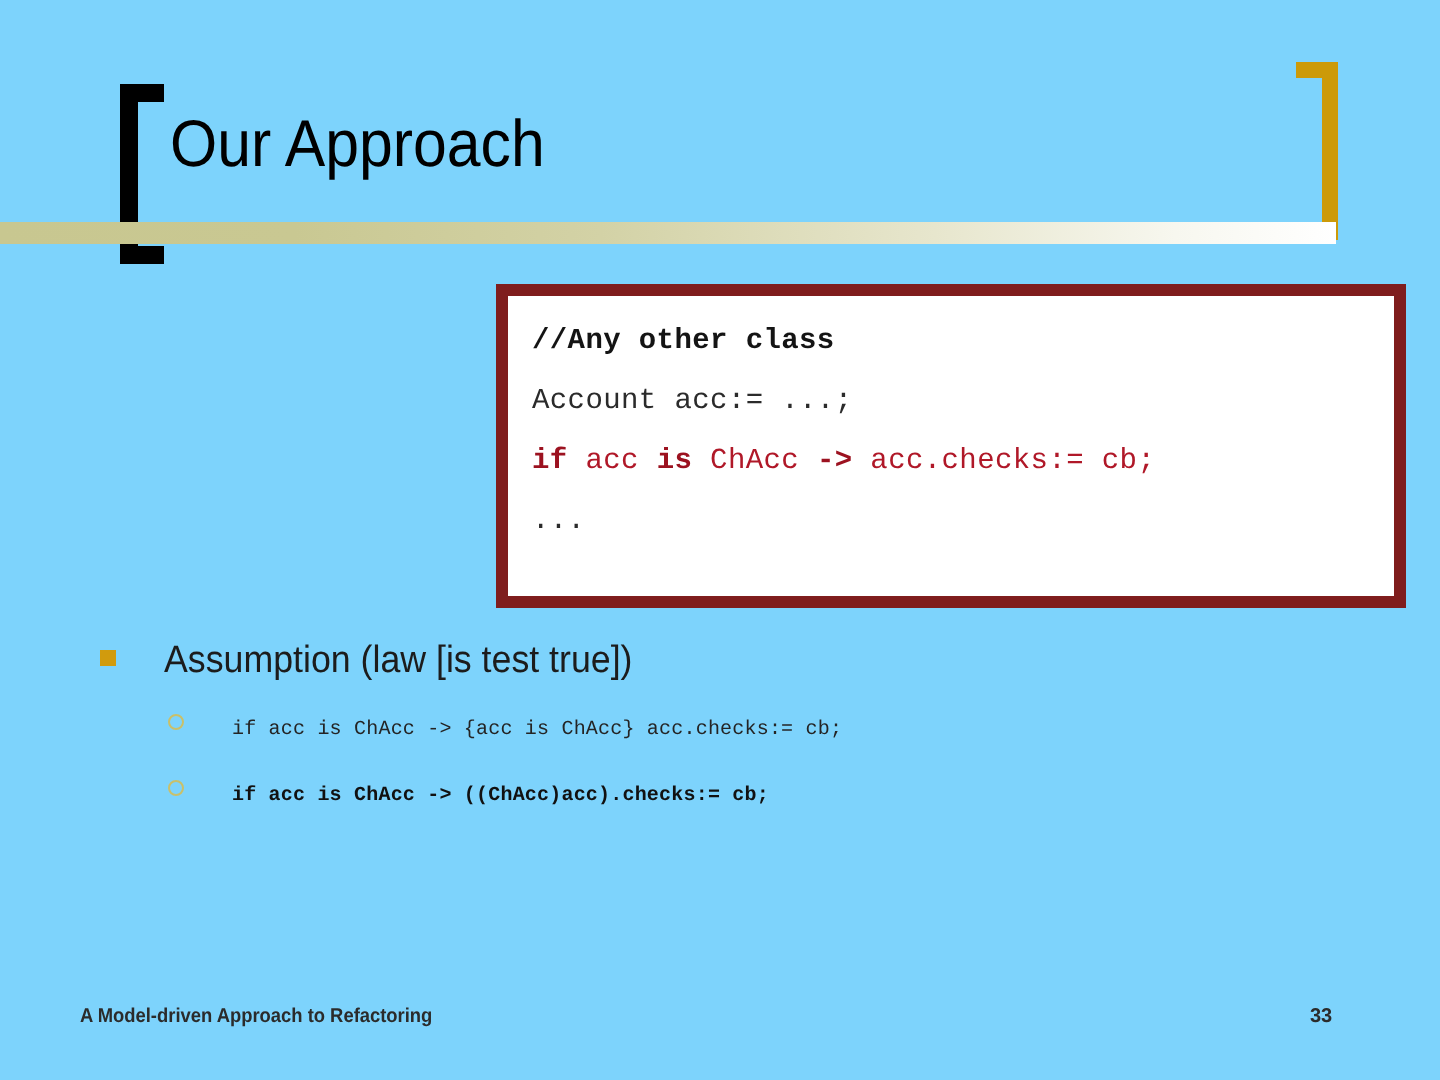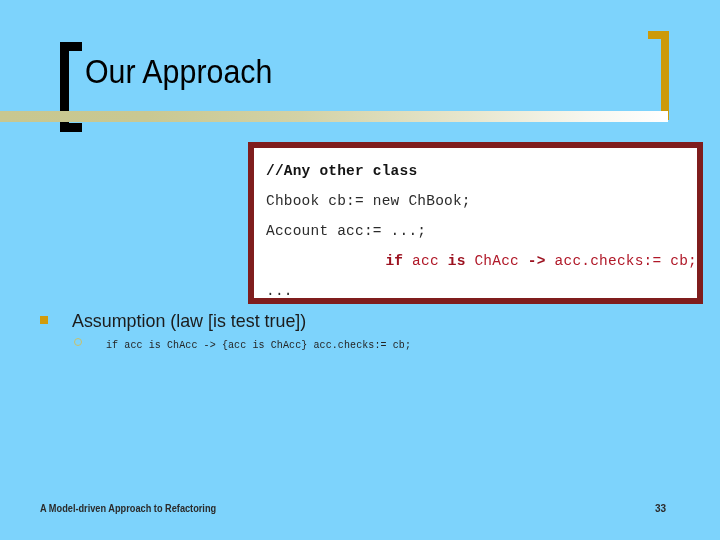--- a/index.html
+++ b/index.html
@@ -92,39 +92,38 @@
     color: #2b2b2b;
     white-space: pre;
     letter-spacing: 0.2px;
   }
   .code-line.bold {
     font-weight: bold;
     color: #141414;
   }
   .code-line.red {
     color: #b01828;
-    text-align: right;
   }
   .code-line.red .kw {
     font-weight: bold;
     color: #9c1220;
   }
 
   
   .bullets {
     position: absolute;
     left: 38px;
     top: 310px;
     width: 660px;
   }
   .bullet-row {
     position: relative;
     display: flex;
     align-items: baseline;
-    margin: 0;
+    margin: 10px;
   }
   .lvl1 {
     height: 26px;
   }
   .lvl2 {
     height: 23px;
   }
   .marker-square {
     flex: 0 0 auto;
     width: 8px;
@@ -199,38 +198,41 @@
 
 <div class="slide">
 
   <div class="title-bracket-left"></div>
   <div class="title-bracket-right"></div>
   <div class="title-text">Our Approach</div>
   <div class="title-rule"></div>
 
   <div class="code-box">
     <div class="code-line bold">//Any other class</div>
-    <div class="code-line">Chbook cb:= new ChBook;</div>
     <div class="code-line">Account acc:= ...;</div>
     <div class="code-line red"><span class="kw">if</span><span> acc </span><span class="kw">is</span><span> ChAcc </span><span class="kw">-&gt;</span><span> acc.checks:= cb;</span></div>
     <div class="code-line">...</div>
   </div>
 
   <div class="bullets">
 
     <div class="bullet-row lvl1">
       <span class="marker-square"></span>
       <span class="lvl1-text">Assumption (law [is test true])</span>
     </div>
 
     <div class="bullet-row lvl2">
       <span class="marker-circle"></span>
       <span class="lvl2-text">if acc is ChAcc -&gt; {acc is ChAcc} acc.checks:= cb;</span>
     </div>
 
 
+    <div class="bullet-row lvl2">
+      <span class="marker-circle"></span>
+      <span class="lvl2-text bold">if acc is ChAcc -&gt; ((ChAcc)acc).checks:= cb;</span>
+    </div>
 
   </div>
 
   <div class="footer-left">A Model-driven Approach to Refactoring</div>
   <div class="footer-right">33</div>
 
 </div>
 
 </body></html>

※

**Assignment:**
The material is to be reproduced verbatim, and no picture may appear in the copy.

**Task answer:**
--- a/index.html
+++ b/index.html
@@ -92,39 +92,38 @@
     color: #2b2b2b;
     white-space: pre;
     letter-spacing: 0.2px;
   }
   .code-line.bold {
     font-weight: bold;
     color: #141414;
   }
   .code-line.red {
     color: #b01828;
-    text-align: right;
   }
   .code-line.red .kw {
     font-weight: bold;
     color: #9c1220;
   }
 
   
   .bullets {
     position: absolute;
     left: 38px;
     top: 310px;
     width: 660px;
   }
   .bullet-row {
     position: relative;
     display: flex;
     align-items: baseline;
-    margin: 0;
+    margin: 10px;
   }
   .lvl1 {
     height: 26px;
   }
   .lvl2 {
     height: 23px;
   }
   .marker-square {
     flex: 0 0 auto;
     width: 8px;
@@ -199,38 +198,41 @@
 
 <div class="slide">
 
   <div class="title-bracket-left"></div>
   <div class="title-bracket-right"></div>
   <div class="title-text">Our Approach</div>
   <div class="title-rule"></div>
 
   <div class="code-box">
     <div class="code-line bold">//Any other class</div>
-    <div class="code-line">Chbook cb:= new ChBook;</div>
     <div class="code-line">Account acc:= ...;</div>
     <div class="code-line red"><span class="kw">if</span><span> acc </span><span class="kw">is</span><span> ChAcc </span><span class="kw">-&gt;</span><span> acc.checks:= cb;</span></div>
     <div class="code-line">...</div>
   </div>
 
   <div class="bullets">
 
     <div class="bullet-row lvl1">
       <span class="marker-square"></span>
       <span class="lvl1-text">Assumption (law [is test true])</span>
     </div>
 
     <div class="bullet-row lvl2">
       <span class="marker-circle"></span>
       <span class="lvl2-text">if acc is ChAcc -&gt; {acc is ChAcc} acc.checks:= cb;</span>
     </div>
 
 
+    <div class="bullet-row lvl2">
+      <span class="marker-circle"></span>
+      <span class="lvl2-text bold">if acc is ChAcc -&gt; ((ChAcc)acc).checks:= cb;</span>
+    </div>
 
   </div>
 
   <div class="footer-left">A Model-driven Approach to Refactoring</div>
   <div class="footer-right">33</div>
 
 </div>
 
 </body></html>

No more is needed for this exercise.